DnaJB4 Il plasmide di attivazione CRISPR (h) fornisce un approccio mirato e non distruttivo per sovraregolare l'espressione endogena di DNAJB4 senza alterare la sequenza di DNA sottostante.
DnaJB4 Il plasmide di attivazione CRISPR (h) è un sistema SAM (mediatore di attivazione sinergico) a tre plasmidi progettato per la sovraregolazione trascrizionale altamente efficiente e sito-specifica del locus DNAJB4 nelle linee cellulari umane. Il sistema è costruito attorno a una Cas9 cataliticamente inattiva (dCas9) che porta due mutazioni inattivanti (D10A e N863A) che eliminano l'attività nucleasica preservando al contempo il legame con il DNA. Questa dCas9 è fusa con VP64, un potente attivatore trascrizionale, ed è coespressa con un gene di resistenza alla blasticidina per la selezione. Il secondo plasmide codifica la proteina di fusione MS2-p65-HSF1, un complesso attivatore secondario che agisce in sinergia con dCas9-VP64, insieme a un gene di resistenza all'igromicina.
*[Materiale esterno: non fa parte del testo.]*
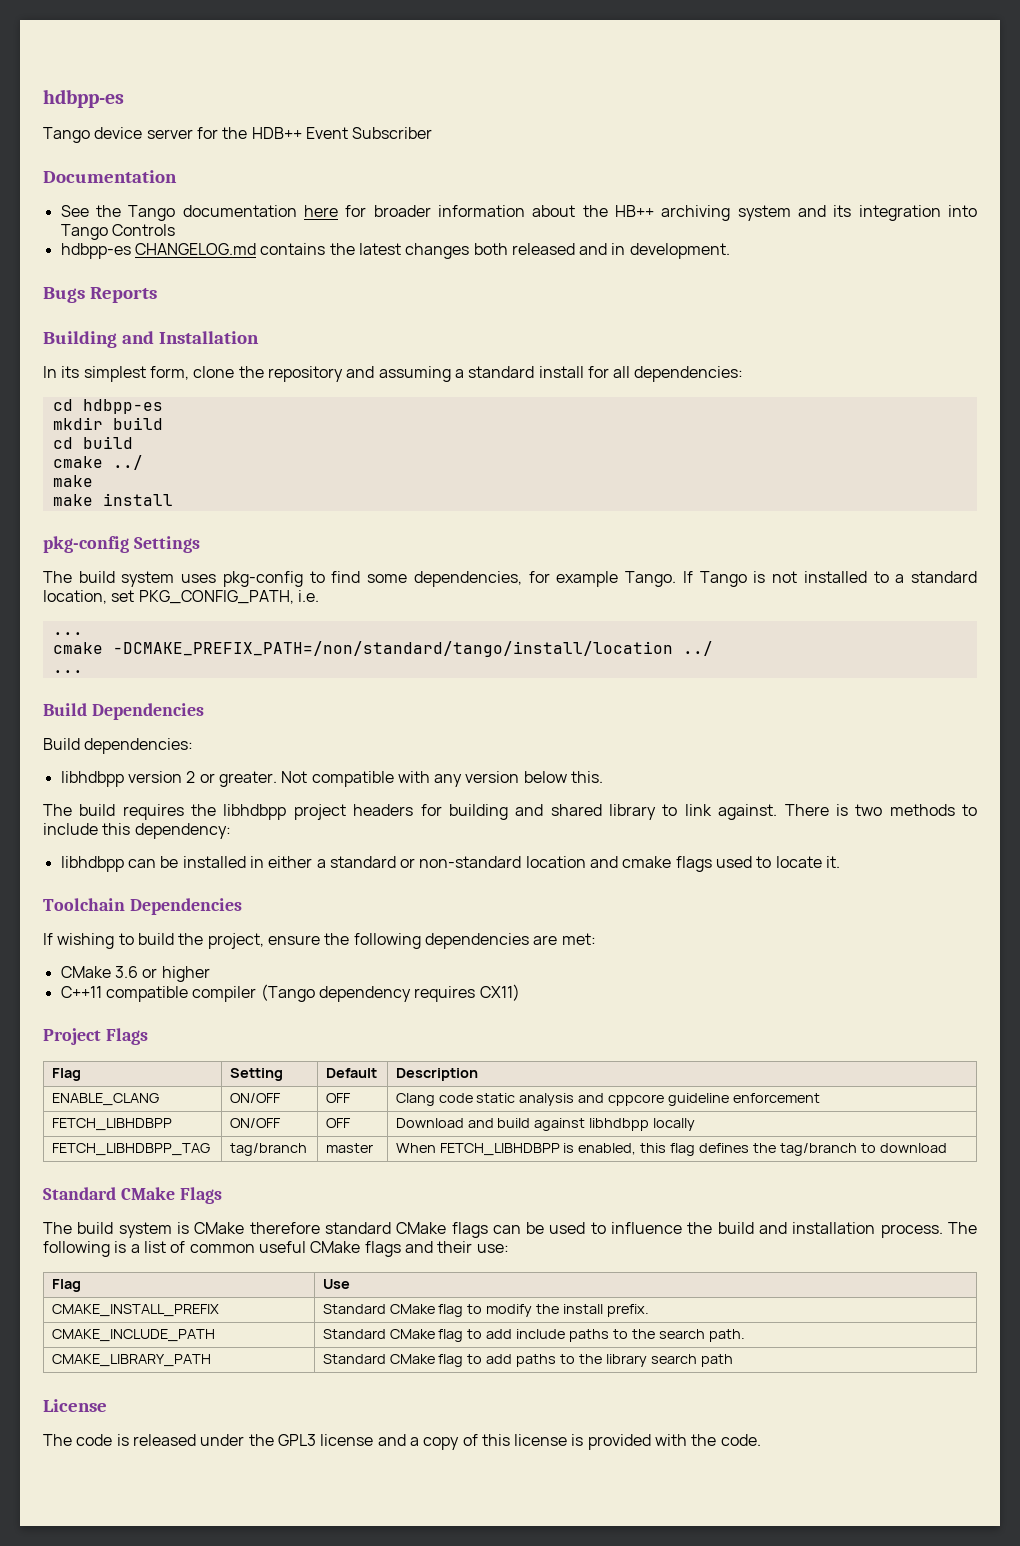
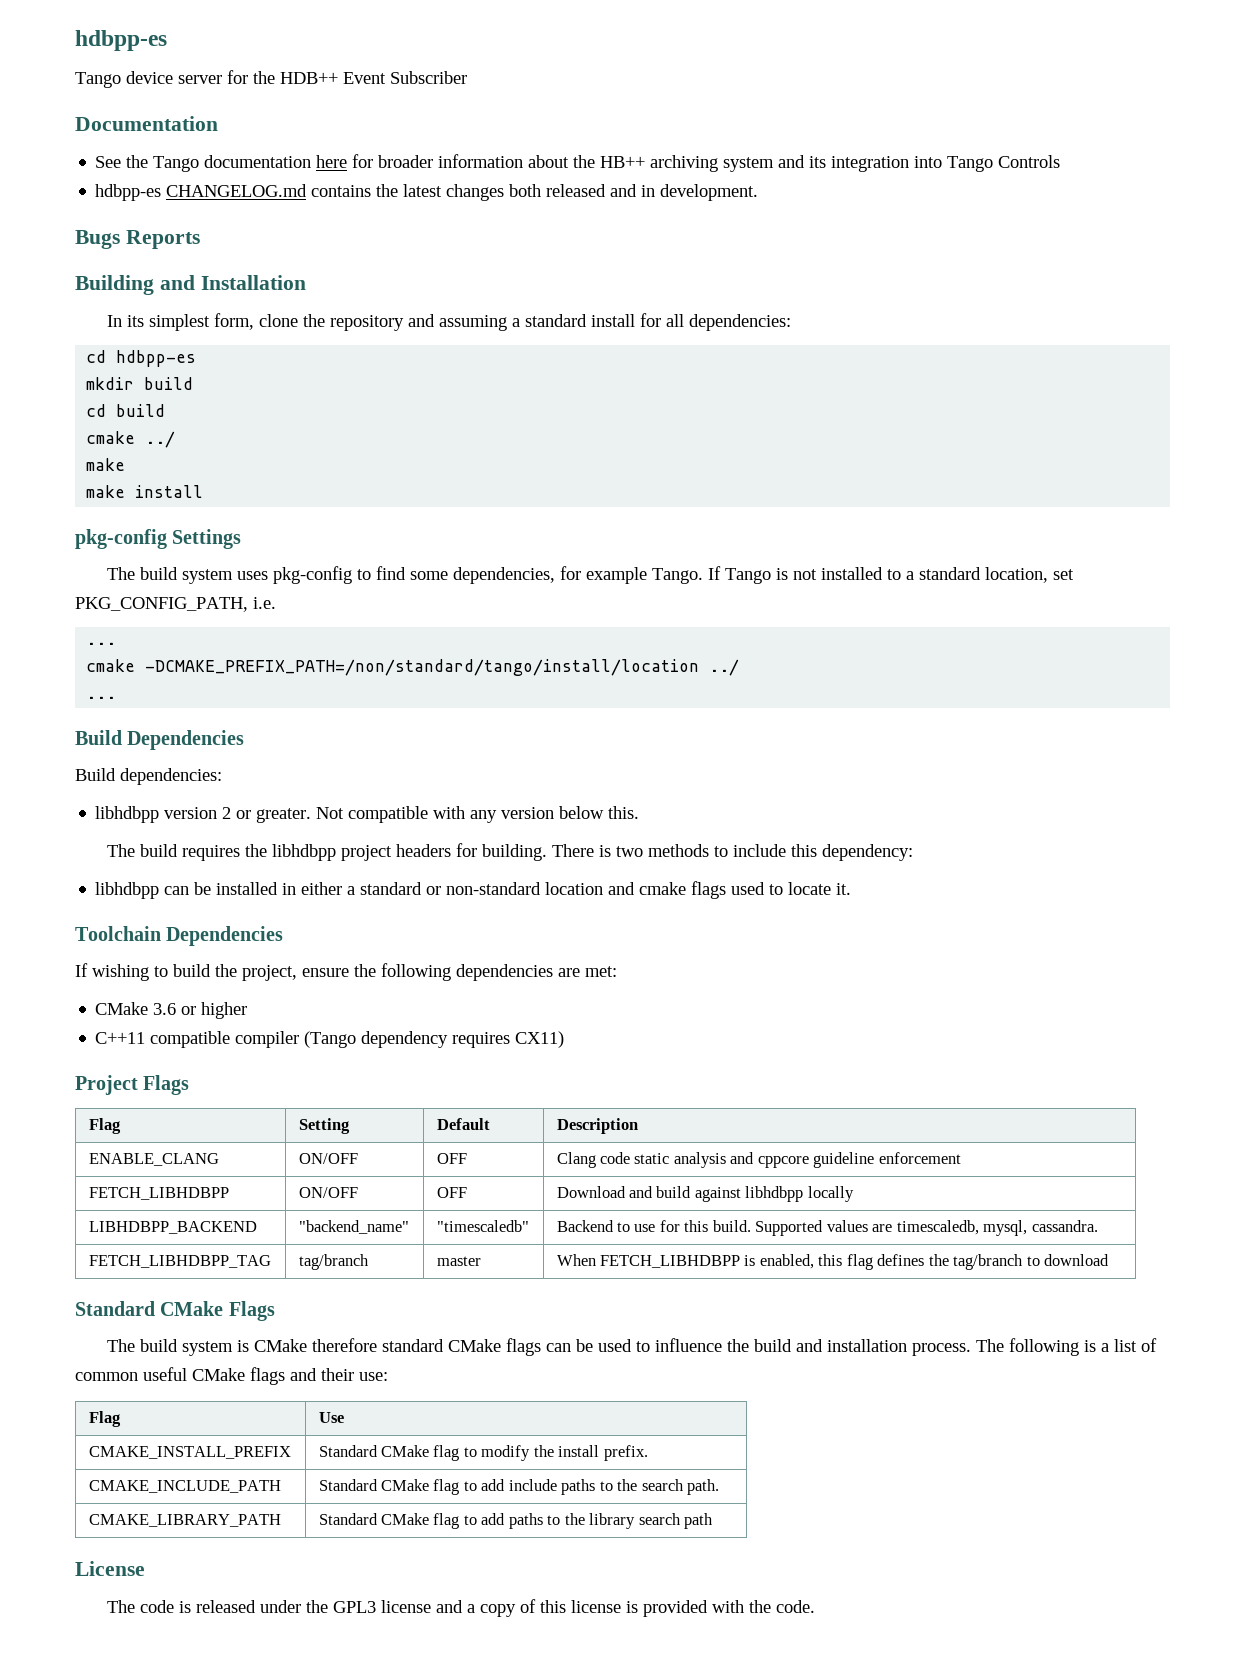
[448,804,778,820] building and shared library to link against. -> [482,844,548,861] building.
(696, 1124) none -> [88,1221,257,1234] [298,1220,409,1234] [436,1220,529,1232] [556,1220,1098,1236] // LIBHDBPP_BACKEND | "backend_name" | "timescaledb" | Backend to use for this build. Supported values are timescaledb, mysql, cassandra.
Il terzo plasmide codifica un sgRNA specifico per il bersaglio di 20 nt fuso a due aptameri di RNA MS2 che reclutano il complesso MS2-p65-HSF1 nel sito di attivazione, accompagnato da un gene di resistenza alla puromicina. I tre plasmidi vengono somministrati in un rapporto di massa 1:1:1 per un'espressione bilanciata di tutti i componenti del sistema.
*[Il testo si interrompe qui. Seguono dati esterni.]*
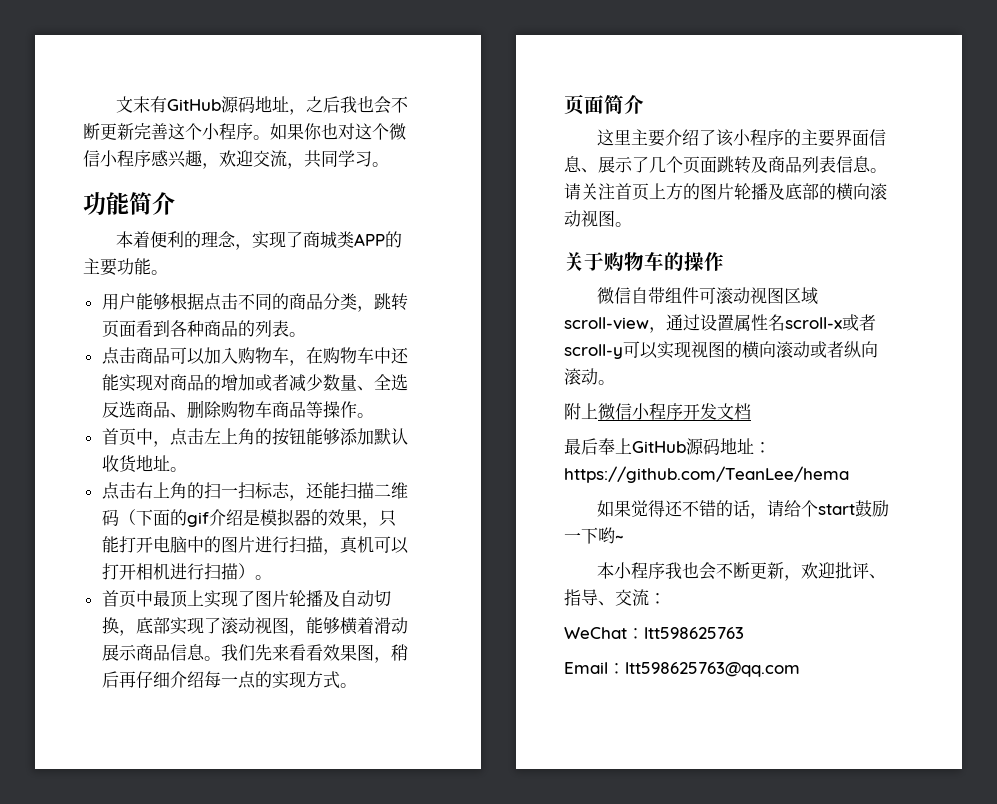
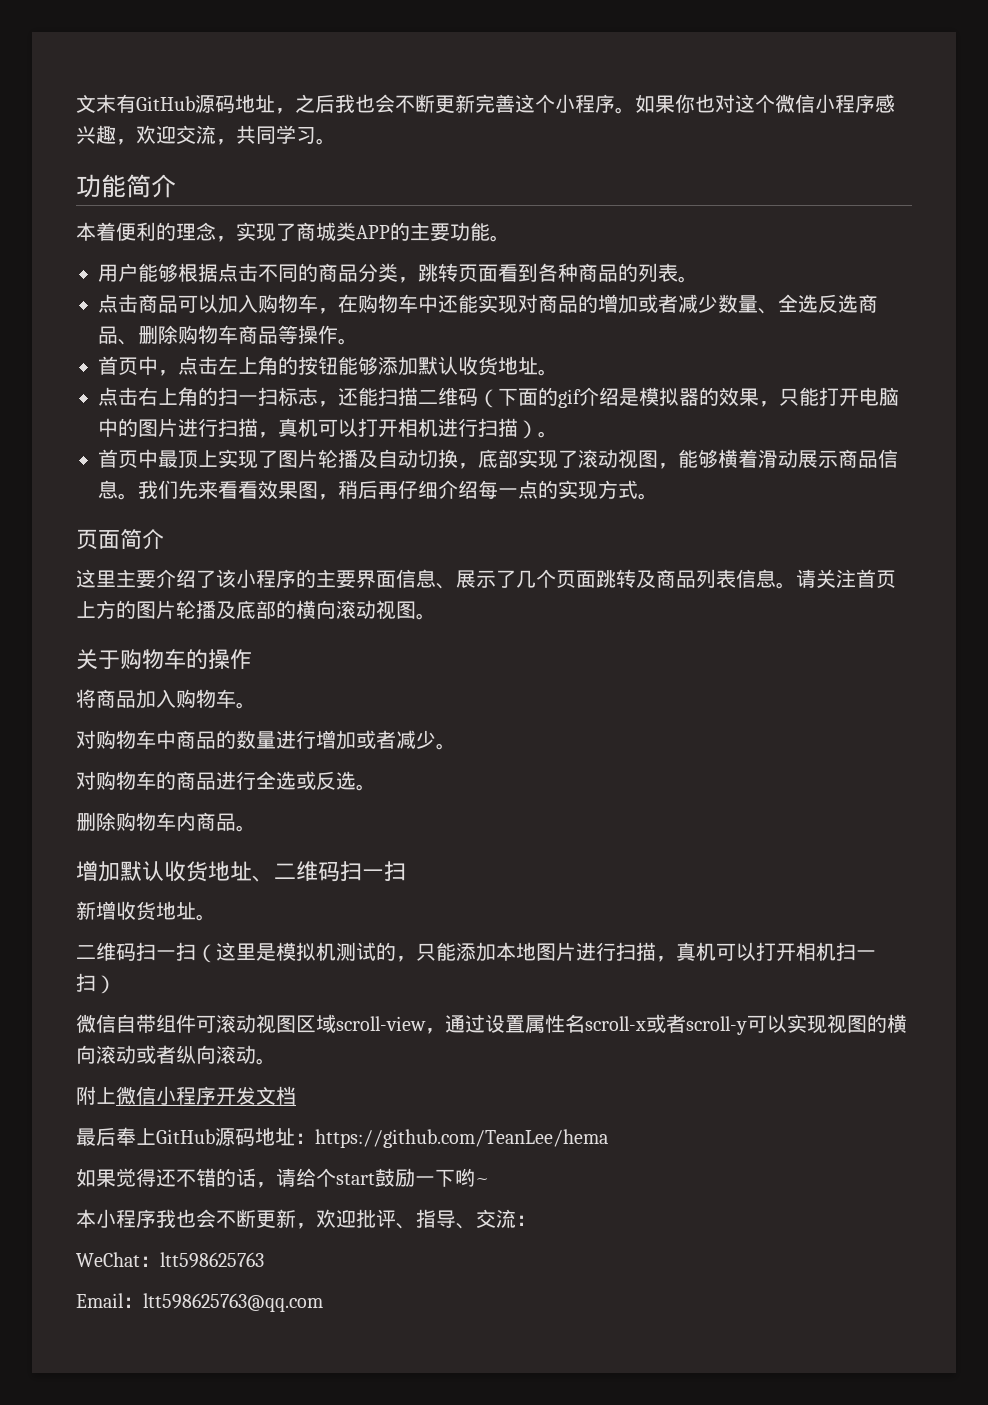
(724, 261) none -> [76,689,256,709] [76,730,456,750] [76,771,376,791] [76,812,256,832] [76,861,406,882] [76,901,216,921] [76,942,876,963] [76,973,116,994] // 将商品加入购物车。 // 对购物车中商品的数量进行增加或者减少。 // 对购物车的商品进行全选或反选。 // 删除购物车内商品。 // 增加默认收货地址、二维码扫一扫 // 新增收货地址。 // 二维码扫一扫（这里是模拟机测试的，只能添加本地图片进行扫描，真机可以打开相机扫一扫）

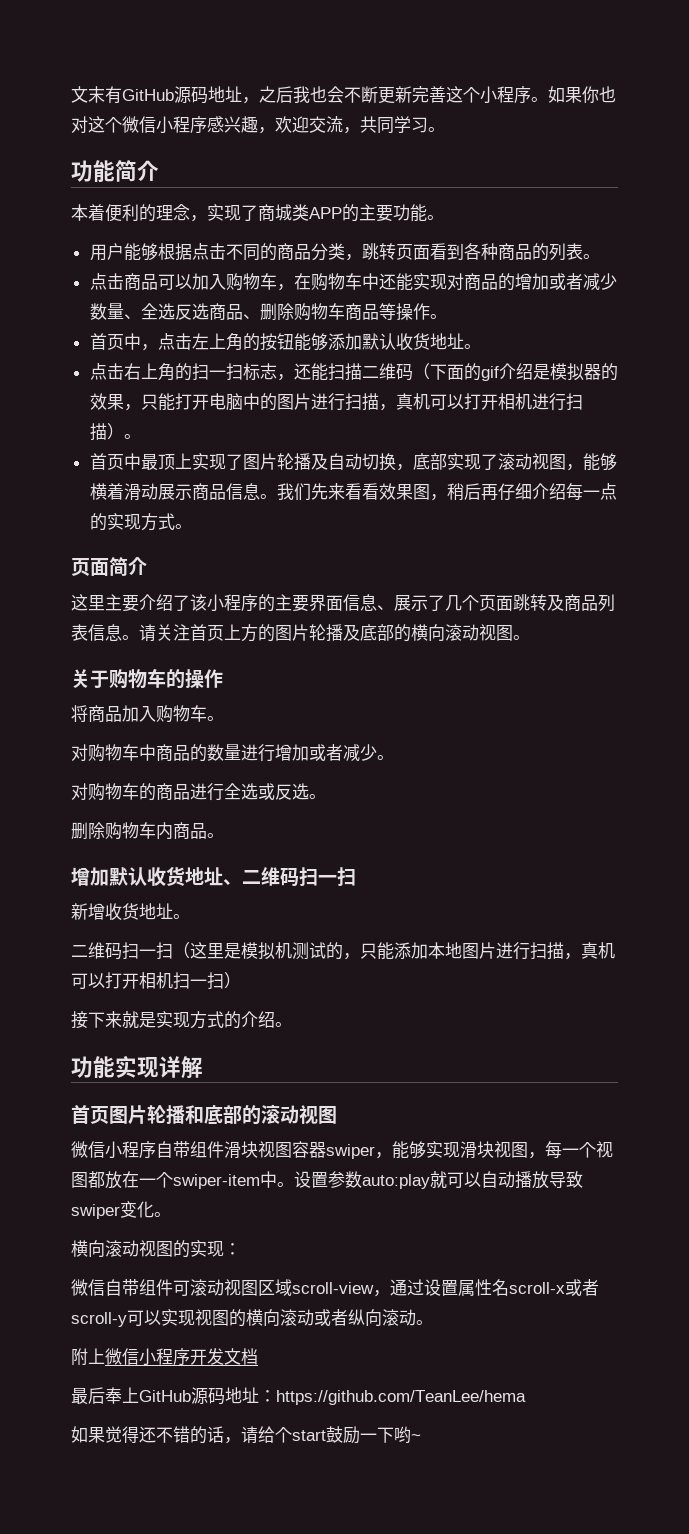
(116, 984) none -> [71,1011,292,1029] [71,1055,203,1079] [71,1104,337,1125] [71,1141,613,1159] [71,1171,583,1189] [71,1201,171,1219] [71,1240,241,1258] // 接下来就是实现方式的介绍。 // 功能实现详解 // 首页图片轮播和底部的滚动视图 // 微信小程序自带组件滑块视图容器swiper，能够实现滑块视图，每一个视图都放在一个swiper-item中。设置参数auto:play就可以自动播放导致swiper变化。 // 横向滚动视图的实现：
[76,1209,536,1229] [76,1252,264,1268] [76,1293,323,1312] // 本小程序我也会不断更新，欢迎批评、指导、交流： // WeChat：ltt598625763 // Email：ltt598625763@qq.com -> (421, 1437) none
Una volta assemblato nel locus bersaglio, il complesso SAM si lega a circa 200 bp a monte del sito di inizio della trascrizione DNAJB4, dove VP64, p65 e HSF1 agiscono in modo concertato per reclutare il machinery trascrizionale e guidare la sovraregolazione dell'espressione endogena di DnaJB4. A differenza della Cas9 con attività nucleasica, dCas9 non introduce rotture a doppio filamento né modifica la sequenza genomica, preservando il locus DNAJB4 nativo e consentendo lo studio delle risposte trascrizionali dipendenti da DnaJB4 nel locus endogeno, rendendolo uno strumento prezioso per studi funzionali, l'identificazione di geni bersaglio e la modellizzazione del ripristino della via DnaJB4 nelle cellule tumorali con espressione di DNAJB4 silenziata o ridotta.
Solo per uso di ricerca. Non destinato a uso diagnostico o terapeutico.